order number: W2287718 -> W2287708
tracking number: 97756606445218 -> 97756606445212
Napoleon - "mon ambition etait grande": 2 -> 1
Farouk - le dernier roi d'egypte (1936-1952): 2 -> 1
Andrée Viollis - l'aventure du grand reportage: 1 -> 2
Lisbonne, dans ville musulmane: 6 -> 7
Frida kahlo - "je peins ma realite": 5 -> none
___
WHAT TO DO =>
Could you copy every record above exactly as it stands?

RESPONSE BOX =>
order number: W2287718 -> W2287708
tracking number: 97756606445218 -> 97756606445212
Napoleon - "mon ambition etait grande": 2 -> 1
Farouk - le dernier roi d'egypte (1936-1952): 2 -> 1
Andrée Viollis - l'aventure du grand reportage: 1 -> 2
Lisbonne, dans ville musulmane: 6 -> 7
Frida kahlo - "je peins ma realite": 5 -> none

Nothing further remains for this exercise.